#### [What is needed]
Your reply should consist only of the lines from the one holding "column WEEK CHANGE | position: 2 -> 4" to the last line of the data below, written out exactly and without pictures.

#### [Dataset records]
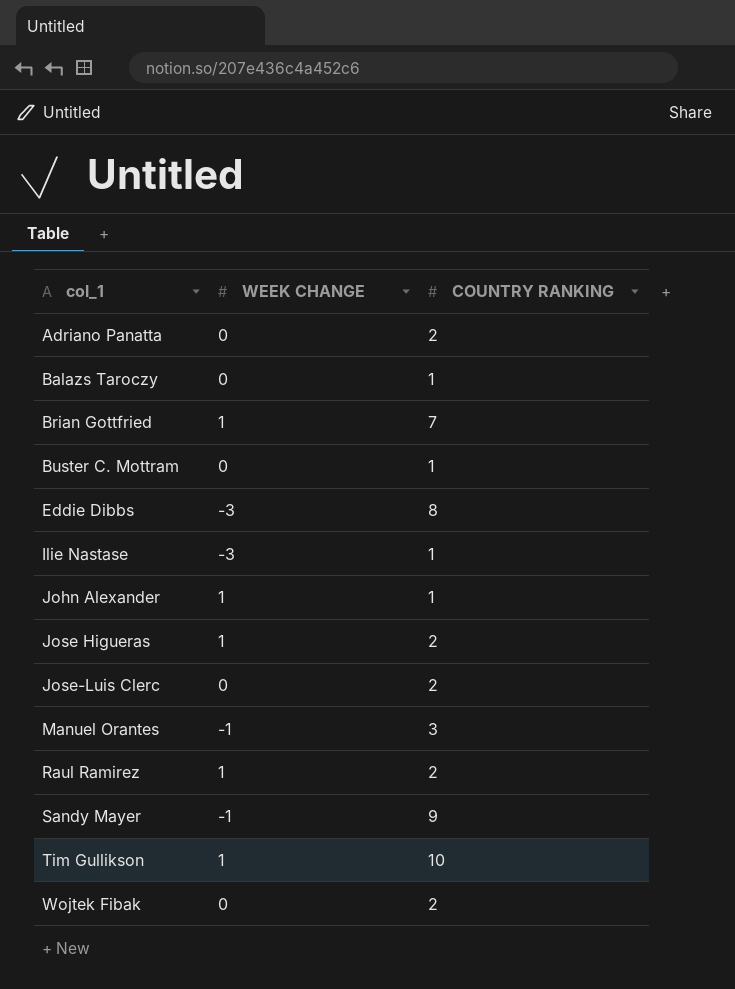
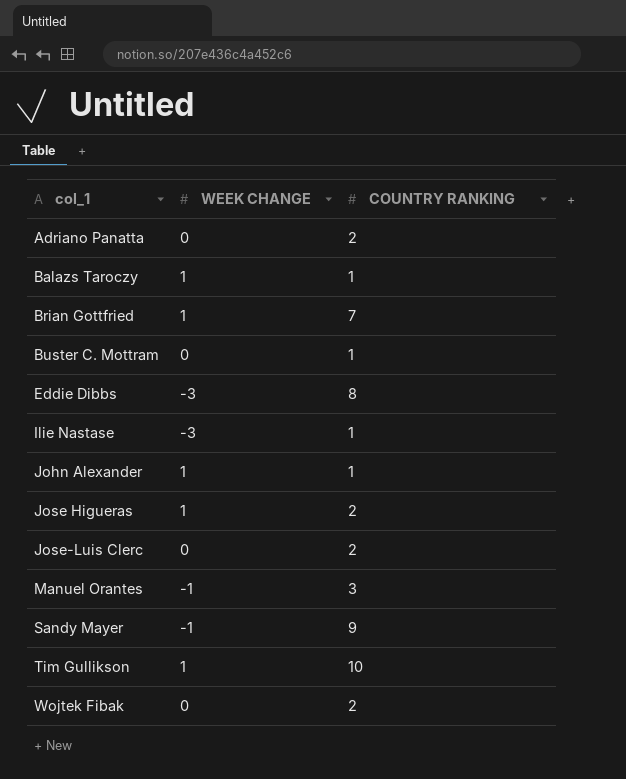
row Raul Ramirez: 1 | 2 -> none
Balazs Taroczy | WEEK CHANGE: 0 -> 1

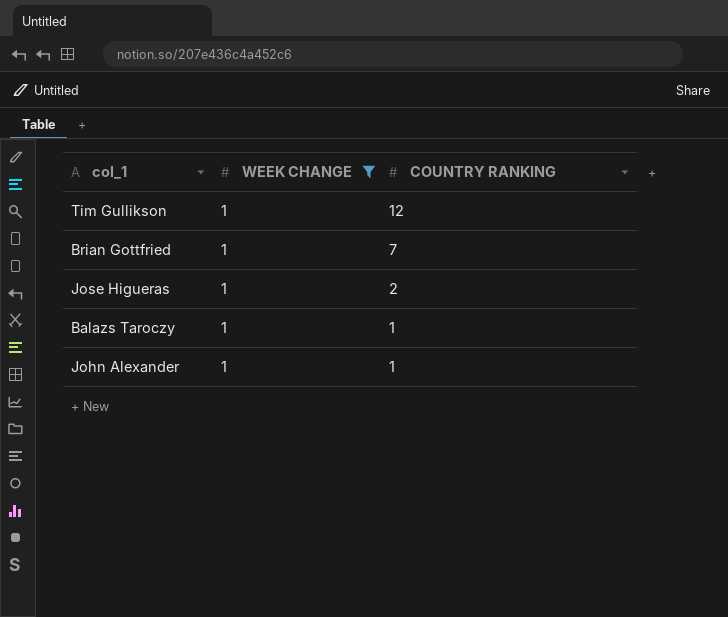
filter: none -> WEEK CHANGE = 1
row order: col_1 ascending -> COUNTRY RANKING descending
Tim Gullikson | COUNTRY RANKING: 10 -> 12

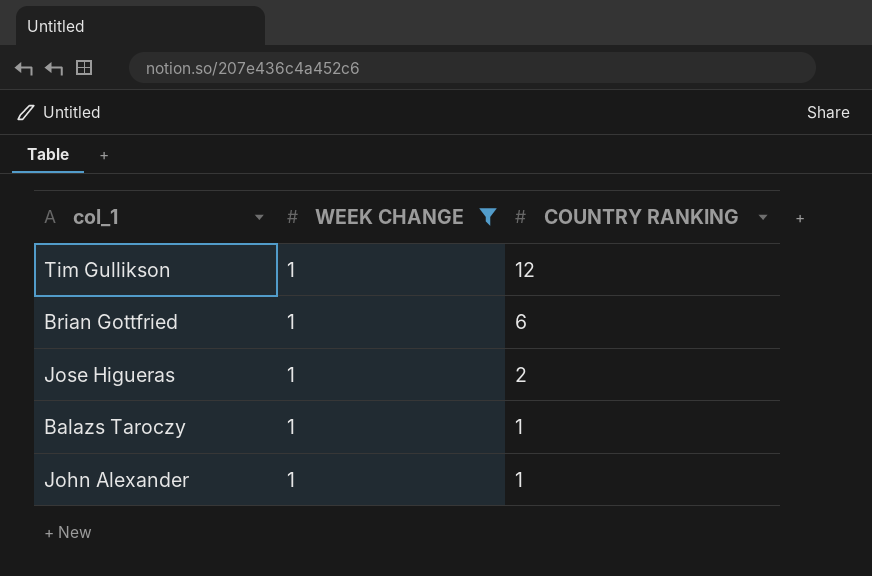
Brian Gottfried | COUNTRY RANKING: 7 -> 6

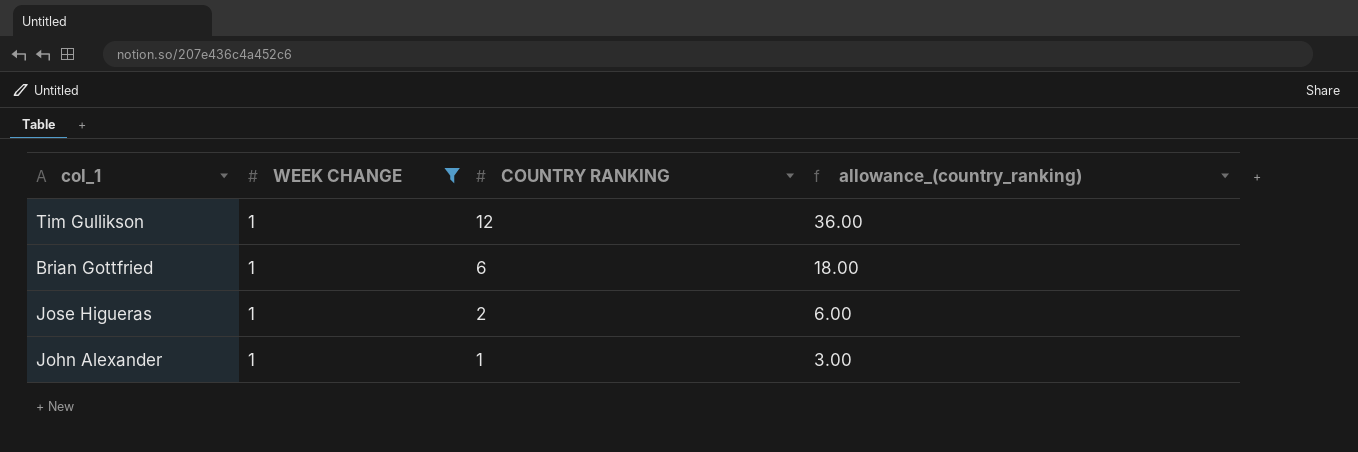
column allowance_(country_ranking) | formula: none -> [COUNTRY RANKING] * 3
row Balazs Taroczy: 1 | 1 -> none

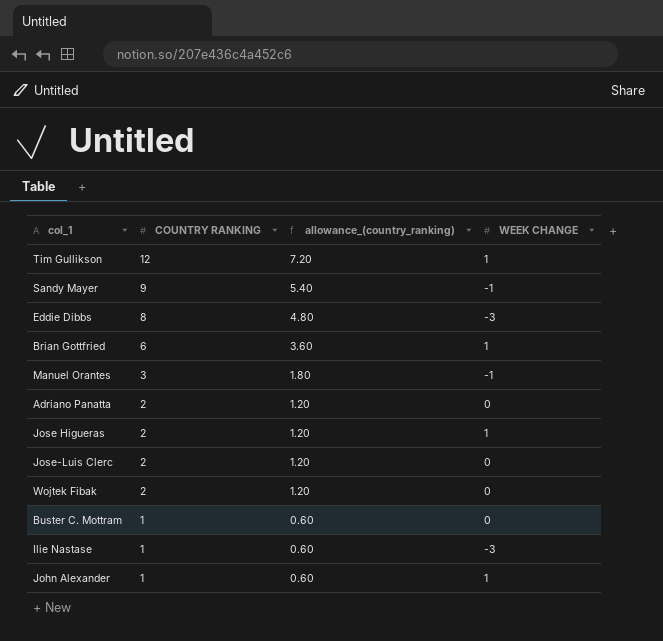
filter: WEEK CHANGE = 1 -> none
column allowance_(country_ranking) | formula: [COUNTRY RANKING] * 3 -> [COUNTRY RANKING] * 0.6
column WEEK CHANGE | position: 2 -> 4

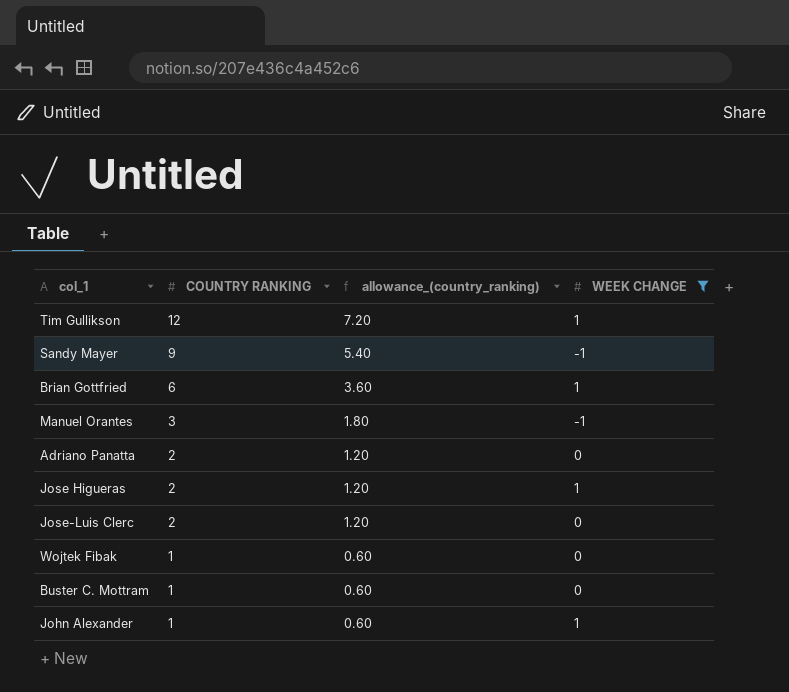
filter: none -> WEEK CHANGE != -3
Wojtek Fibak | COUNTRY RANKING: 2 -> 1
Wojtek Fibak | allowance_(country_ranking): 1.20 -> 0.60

#### [Solution to this task]
column WEEK CHANGE | position: 2 -> 4

filter: none -> WEEK CHANGE != -3
Wojtek Fibak | COUNTRY RANKING: 2 -> 1
Wojtek Fibak | allowance_(country_ranking): 1.20 -> 0.60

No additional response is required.